Even if you don’t go gung-ho on the Jamstack, there is a moral that’s easier to adopt: do as much work as possible at build time to take the load off at runtime. Does the text of a blog post need to be fetched upon every request? Does the unchanging “About” section of a website need to be rendered on demand? When building out a new application, make it a practice to ask, “Does this need to be rendered at runtime?” If the answer is no, then there is likely an opportunity for optimization.  

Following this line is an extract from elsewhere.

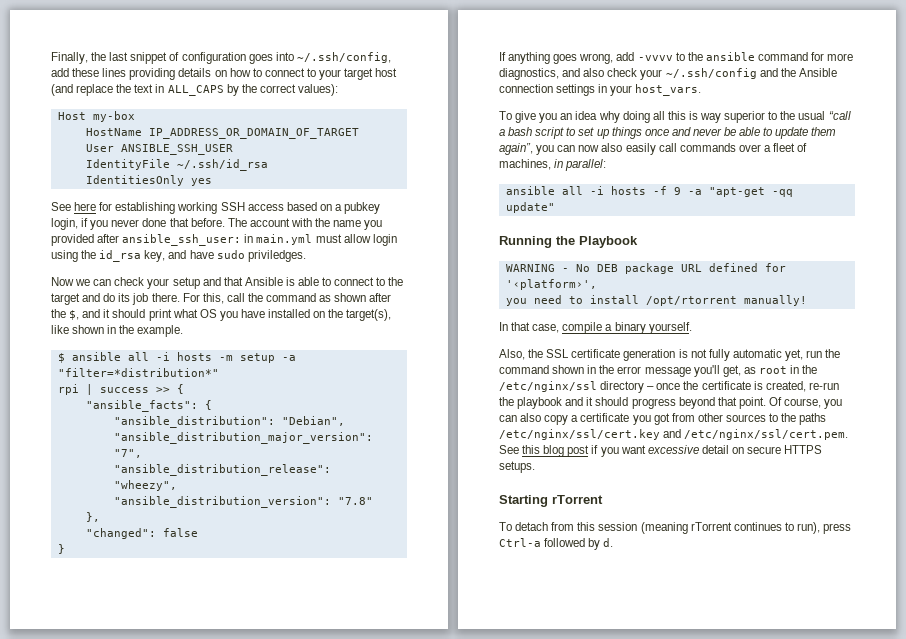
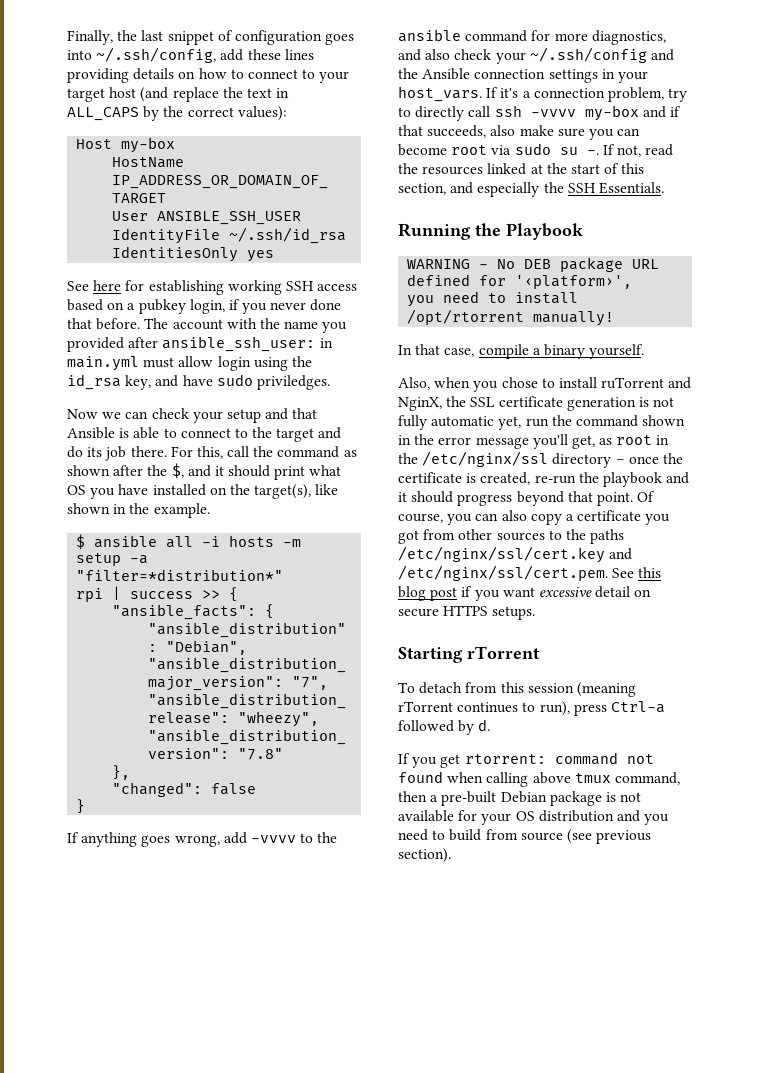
[499,111,851,123] [499,127,837,139] [499,143,808,155] [499,159,607,171] [505,186,793,197] [505,202,555,213] // To give you an idea why doing all this is way superior to the usual “call a bash script to set up things once and never be able to update them again”, you can now also easily call commands over a fleet of machines, in parallel: // ansible all -i hosts -f 9 -a "apt-get -qq update" -> [486,87,688,102] [398,105,681,121] [398,125,641,140] [398,143,674,157] [398,163,645,175] [398,182,664,197] If it's a connection problem, try to directly call ssh -vvvv my-box and if that succeeds, also make sure you can become root via sudo su -. If not, read the resources linked at the start of this section, and especially the SSH Essentials.
(525, 354) none -> [434,377,692,392] [398,397,442,411] when you chose to install ruTorrent and NginX,
(614, 542) none -> [398,752,654,768] [398,771,680,787] [398,791,642,806] [398,810,670,825] [398,829,652,844] [398,848,451,863] // If you get rtorrent: command not found when calling above tmux command, then a pre-built Debian package is not available for your OS distribution and you need to build from source (see previous section).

Note: Next.js and Nuxt.js, the two powerful SSR frameworks mentioned earlier, both offer SSG out of the box. Next.js goes a step further with its automatic static optimization, detecting and pre-rendering everything it possibly can at build time, unless explicitly directed otherwise. Frameworks of this kind, that offer functionality across the entire SPA – SSR – SSG gradient with a bias toward SSG, are wonderful at both giving developers options and beating the drum for the static movement.